Not trying to sound like a douche, but it has been bothering me a bit when people say, "stop doing x because you will not be doing that at OCS" (this isn't the first thread I've seen it on so please don't take this personally @stretch_29). It's been proven time and again that to improve at something over the course of time you don't need, nor is it ideal, to only do that one thing (when it comes to physical fitness). For example, @xltn said he has been swimming, which has improved his v02 max and breathing, which has in turn improved his run time. Most professional athletes incorporate weight training into their regimen vice only performing their sport. Even NSW fitness guides recommend NOT trying to simulate the BUD/S physical atmosphere in preparation for BUD/S on a daily basis - even though that's exactly what you'll be doing. Sure, build up your work capacity, but don't do 1000 pushups, 500 pull-ups and dips, etc. every day. Do I think it's important to practice what you will be doing? Absolutely. Do I think you should only do what you'll be doing at OCS? Absolutely not. (Start sarcasm) If that were the case, we'd all stop drinking beer, watching tv, posting on airwarriors, etc. (End sarcasm). If you have to run on a treadmill, don't feel bad because you won't be running on a treadmill at OCS. It's better for you than vegging out in front of the tv for an hour, and it is definitely helping prepare you for OCS. Should you run outside, yes, and I've said that before.
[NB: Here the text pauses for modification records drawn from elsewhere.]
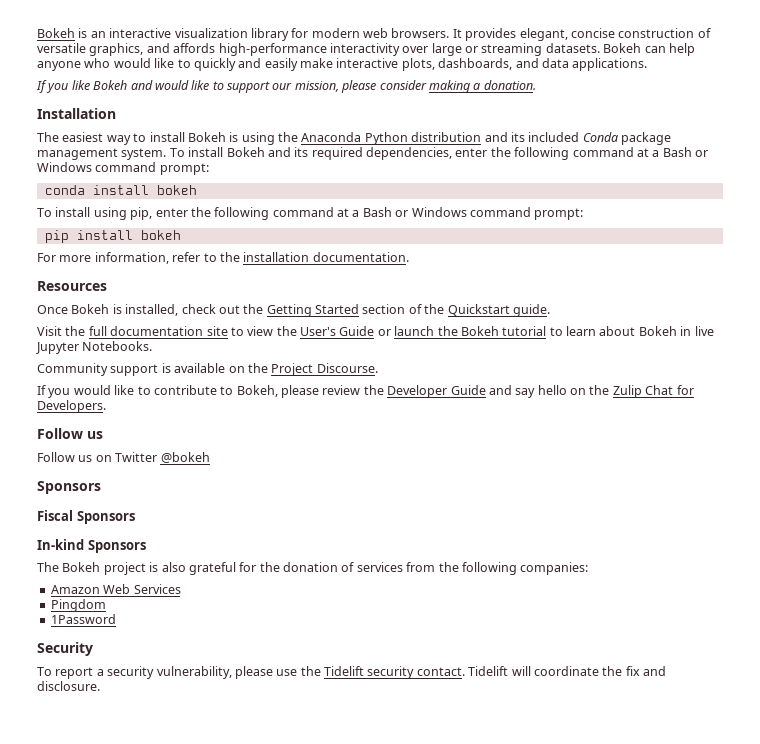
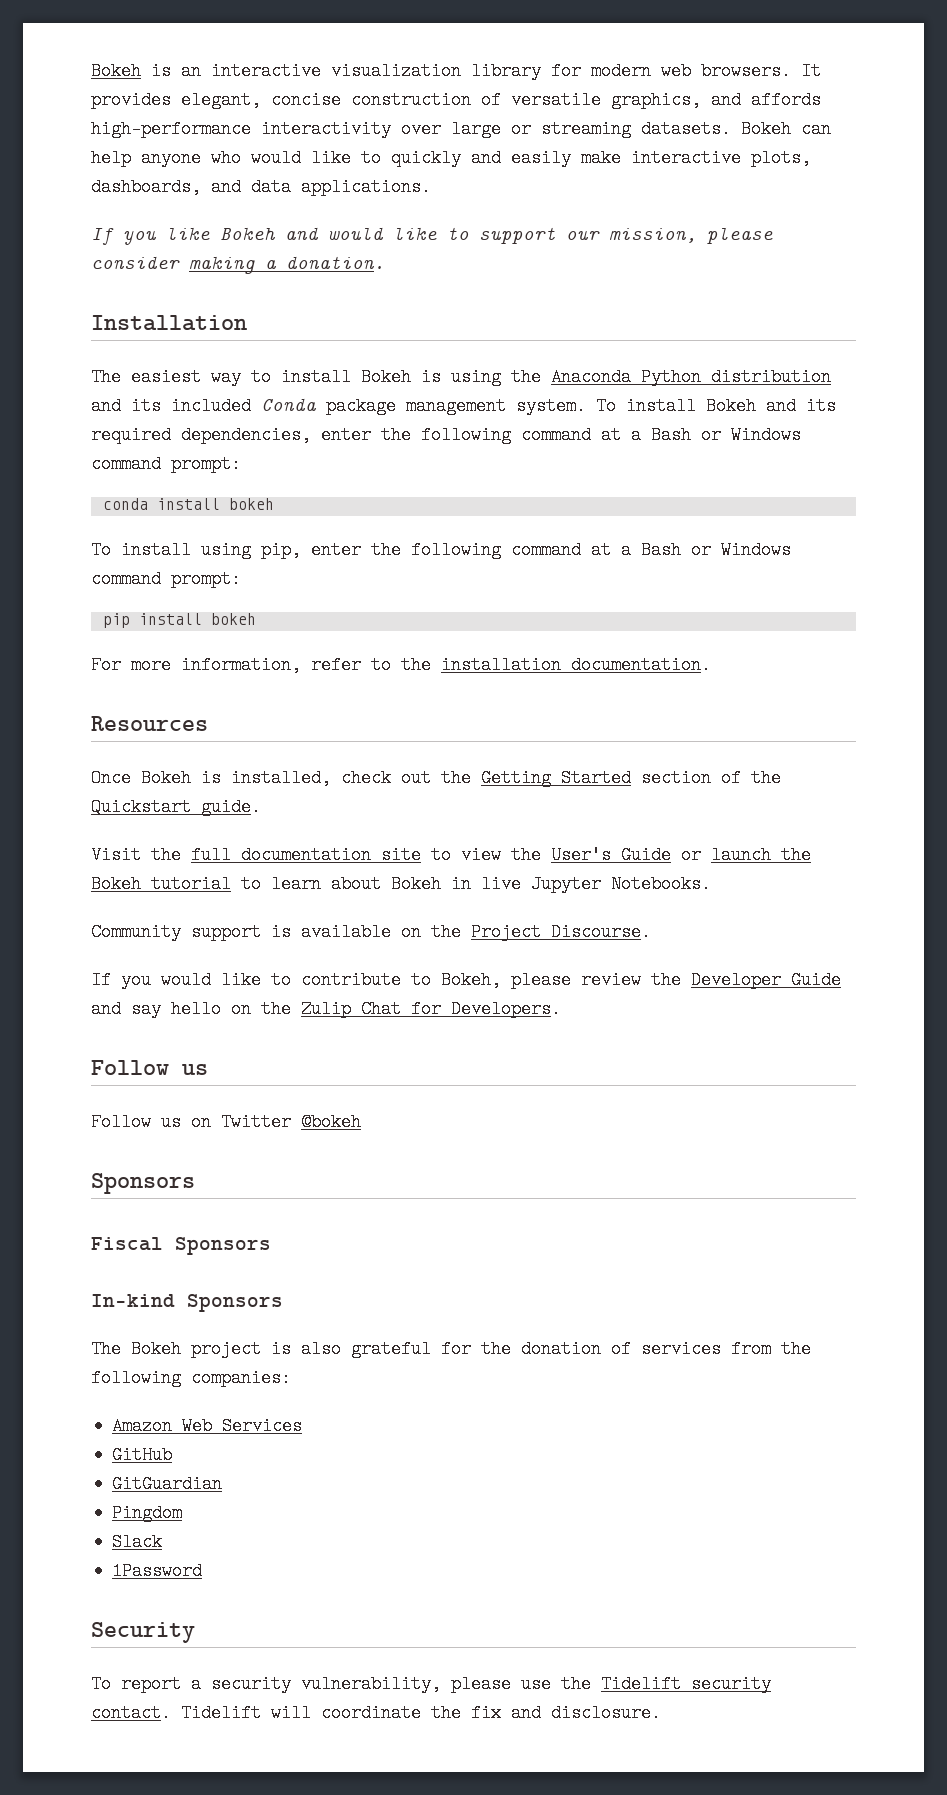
(181, 589) none -> [112,1446,173,1464] [112,1475,223,1493] // GitHub // GitGuardian
(106, 605) none -> [112,1533,163,1551] // Slack

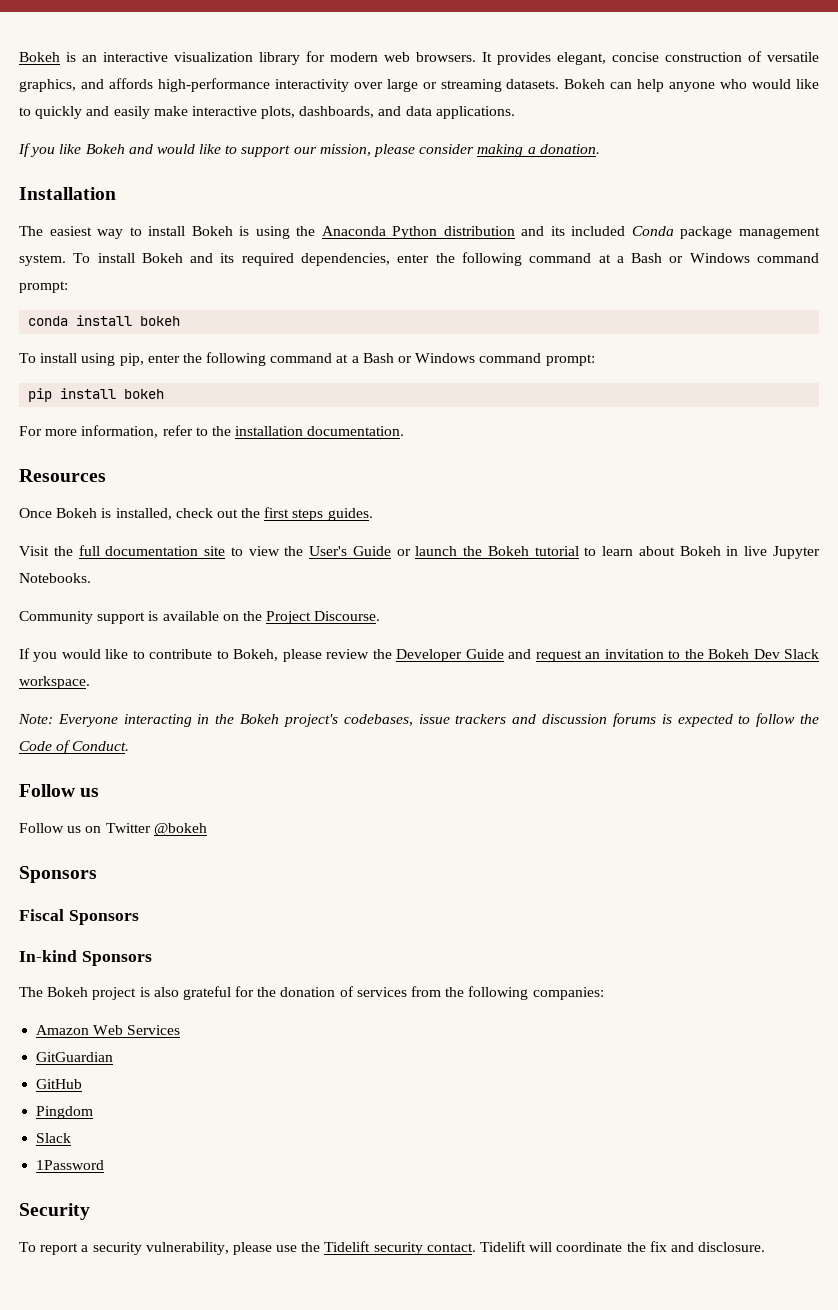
[481,769,781,787] [91,798,261,816] Getting Started section of the Quickstart guide. -> [264,507,373,521] first steps guides.
[131,1000,561,1018] say hello on the Zulip Chat for Developers. -> [535,649,820,662] [19,676,90,689] [18,713,820,727] [19,740,130,754] request an invitation to the Bokeh Dev Slack workspace. // Note: Everyone interacting in the Bokeh project's codebases, issue trackers and discussion forums is expected to follow the Code of Conduct.
(303, 1426) none -> [36,1052,114,1062] // GitGuardian
[112,1475,223,1493] // GitGuardian -> (83, 1084) none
But if you can't today, but you can run on a treadmill, do it.
I think, for general health and fitness, and to keep yourself from overworking certain body parts, it's important to use variety to achieve your goals. Here is what I have been doing (and have been consistently training for the past 8+ years - (read: I have developed a base level of physical fitness)):
Sunday: LED run (Long "Easy" Distance) - 3+ miles
Monday: Pace run - 1.5 miles
Tuesday: Explosive work and calisthenics routine
Wednesday: Rest
Thursday: Lower body strength/Interval runs of 1/4-1/2 mile. Later in the evening I'll do 4x30 pushups and a 2 min. max rep sit-up test
Friday: Rest
Saturday: Upper body strength
It wasn't written by a professional, but it's been working for me. I've been maintaining strength, losing weight, getting my run time down, and improving calisthenic endurance. When my OCS date approaches, I'll probably start shifting this routine to more body-weight work, but not much as it already includes a healthy dose of it for me. Should everyone do this? No. But even if you can't pass the PRT yet, a mixed routine will still help you improve.
I know I won't be lifting weights at OCS, but if I can pass the PRT with reasonable scores, why not? It won't hurt me (unless my form is terrible).
I realize I'm not quoting professionally conducted studies in this post, but in an effort to "show" that I'm not all talk, here are my latest PRT activity scores (not trying to boast):
2 min. sit-ups: 106
2 min. pushups: 78
1.5 mile run: 10:08
Keep making progress in each area of your life, the rest will follow.